#### PROBLEM
Reproduce verbatim the line in which "top:335px; width:361px; height:342px;" occurs, together with each line that follows it to the end of the listing, and nothing more.

─── DATA RECORDS

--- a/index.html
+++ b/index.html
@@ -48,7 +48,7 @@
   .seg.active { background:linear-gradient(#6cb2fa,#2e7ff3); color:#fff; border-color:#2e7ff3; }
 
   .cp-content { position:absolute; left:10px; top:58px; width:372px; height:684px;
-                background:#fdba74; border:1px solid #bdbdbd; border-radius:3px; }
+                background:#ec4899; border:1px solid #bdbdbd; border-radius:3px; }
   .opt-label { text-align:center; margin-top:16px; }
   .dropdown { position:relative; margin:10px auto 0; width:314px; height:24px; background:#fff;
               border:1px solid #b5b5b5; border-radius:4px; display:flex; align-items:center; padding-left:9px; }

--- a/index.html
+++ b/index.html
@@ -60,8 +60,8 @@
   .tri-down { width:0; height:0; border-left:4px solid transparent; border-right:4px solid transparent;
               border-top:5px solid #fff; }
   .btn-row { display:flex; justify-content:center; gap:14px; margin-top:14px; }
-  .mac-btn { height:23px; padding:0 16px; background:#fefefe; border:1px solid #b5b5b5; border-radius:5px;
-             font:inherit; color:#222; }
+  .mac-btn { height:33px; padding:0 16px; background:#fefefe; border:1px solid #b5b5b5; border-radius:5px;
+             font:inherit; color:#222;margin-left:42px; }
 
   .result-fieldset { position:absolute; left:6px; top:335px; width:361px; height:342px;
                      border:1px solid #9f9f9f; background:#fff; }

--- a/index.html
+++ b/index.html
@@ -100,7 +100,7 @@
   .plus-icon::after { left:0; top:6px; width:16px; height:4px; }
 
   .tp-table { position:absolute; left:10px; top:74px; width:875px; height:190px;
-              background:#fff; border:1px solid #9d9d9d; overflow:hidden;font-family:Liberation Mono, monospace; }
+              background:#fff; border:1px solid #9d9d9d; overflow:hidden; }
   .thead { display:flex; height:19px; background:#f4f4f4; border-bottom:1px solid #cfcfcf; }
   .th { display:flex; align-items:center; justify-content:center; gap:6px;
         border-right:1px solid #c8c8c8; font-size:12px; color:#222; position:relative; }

──────

#### YOUR SOLUTION
   .result-fieldset { position:absolute; left:6px; top:335px; width:361px; height:342px;
                      border:1px solid #9f9f9f; background:#fff; }

--- a/index.html
+++ b/index.html
@@ -100,7 +100,7 @@
   .plus-icon::after { left:0; top:6px; width:16px; height:4px; }
 
   .tp-table { position:absolute; left:10px; top:74px; width:875px; height:190px;
-              background:#fff; border:1px solid #9d9d9d; overflow:hidden;font-family:Liberation Mono, monospace; }
+              background:#fff; border:1px solid #9d9d9d; overflow:hidden; }
   .thead { display:flex; height:19px; background:#f4f4f4; border-bottom:1px solid #cfcfcf; }
   .th { display:flex; align-items:center; justify-content:center; gap:6px;
         border-right:1px solid #c8c8c8; font-size:12px; color:#222; position:relative; }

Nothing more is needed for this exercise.